START Source material
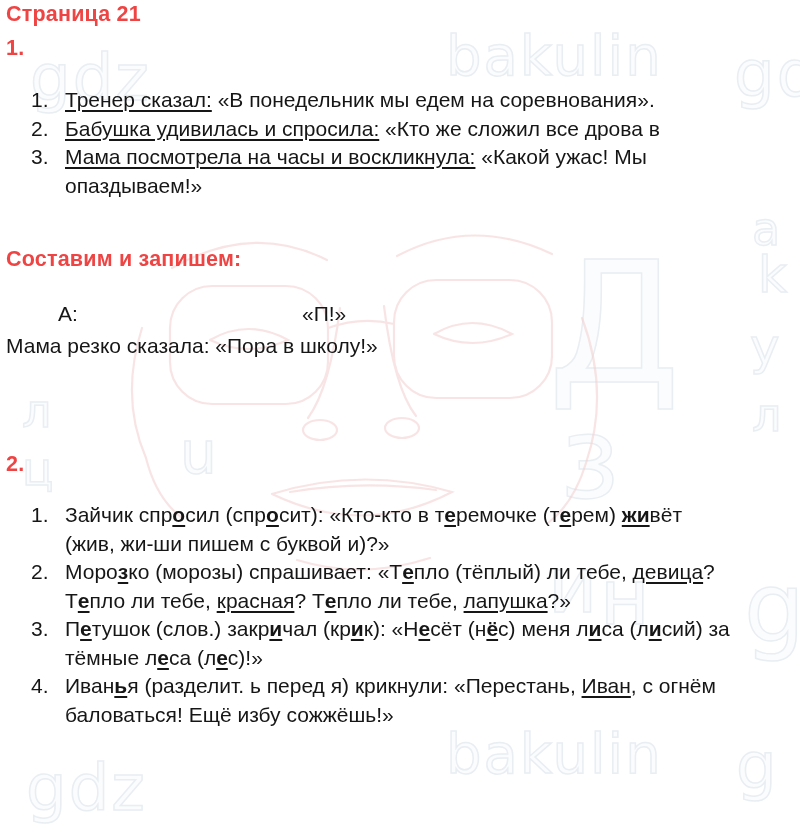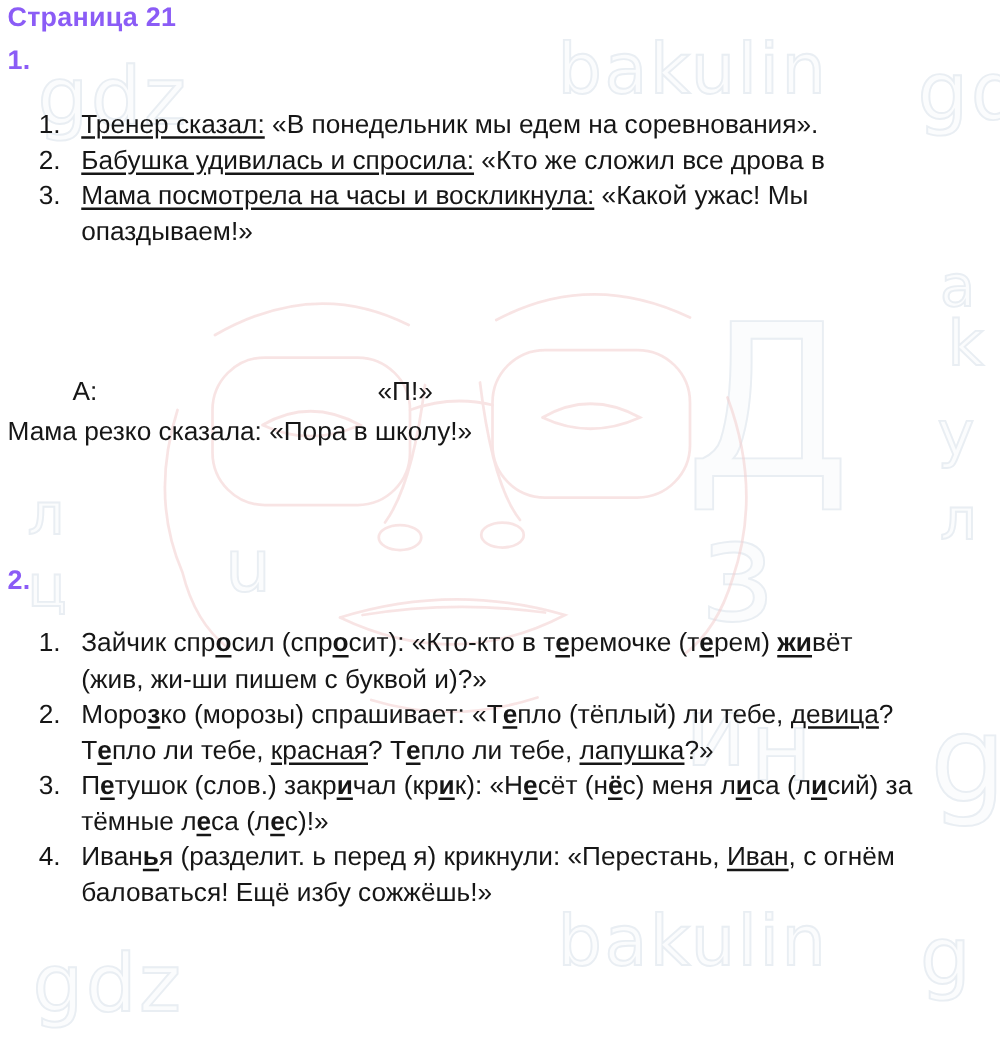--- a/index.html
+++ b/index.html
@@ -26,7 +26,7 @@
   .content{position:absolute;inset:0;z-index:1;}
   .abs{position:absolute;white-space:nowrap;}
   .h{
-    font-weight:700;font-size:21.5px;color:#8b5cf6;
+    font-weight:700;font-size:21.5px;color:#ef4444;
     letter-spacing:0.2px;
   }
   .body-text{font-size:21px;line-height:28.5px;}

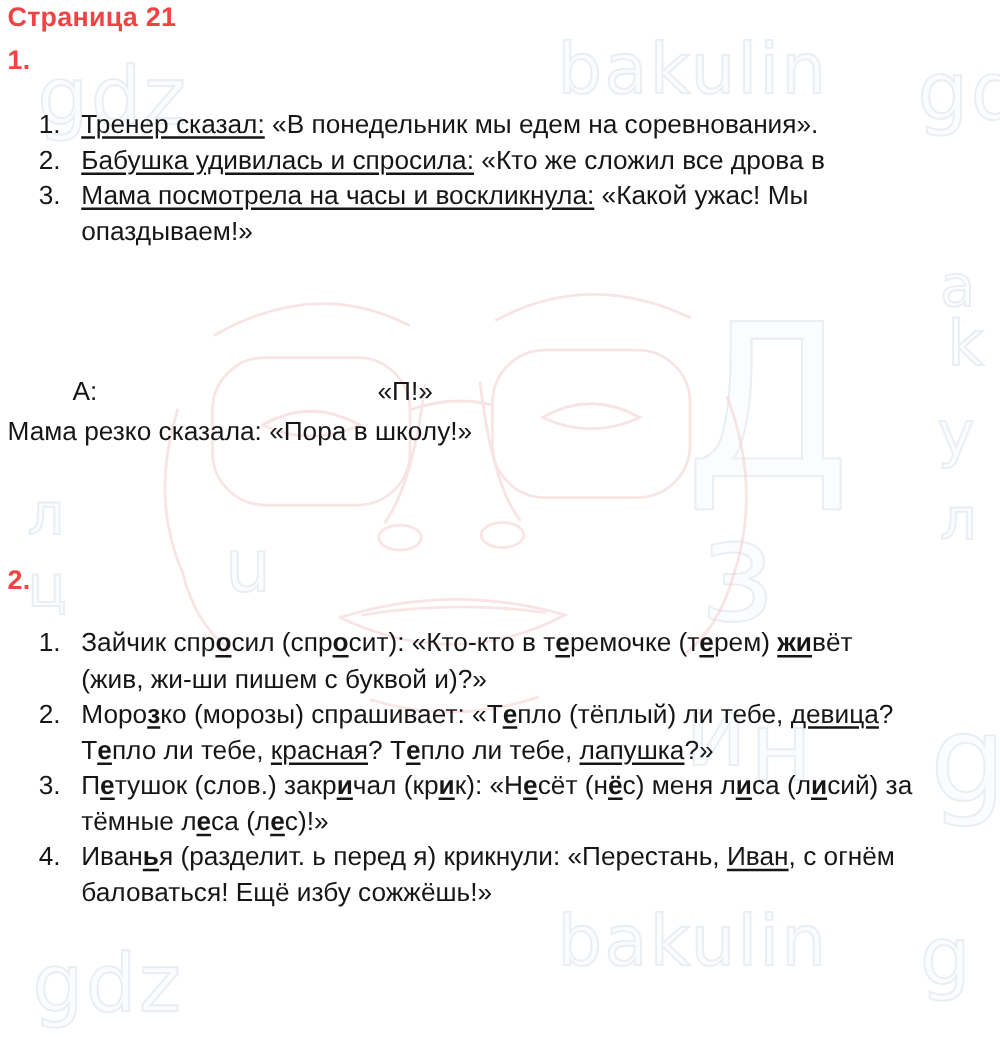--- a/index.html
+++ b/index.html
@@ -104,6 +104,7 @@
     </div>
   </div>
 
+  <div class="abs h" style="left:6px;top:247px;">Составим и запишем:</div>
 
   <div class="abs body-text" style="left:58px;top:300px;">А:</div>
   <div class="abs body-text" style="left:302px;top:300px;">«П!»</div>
END Source material
• **The task**
Pull every line holding "body" out of the records.

• **Output of the exercise**
   .body-text{font-size:21px;line-height:28.5px;}
   <div class="abs body-text" style="left:58px;top:300px;">А:</div>
   <div class="abs body-text" style="left:302px;top:300px;">«П!»</div>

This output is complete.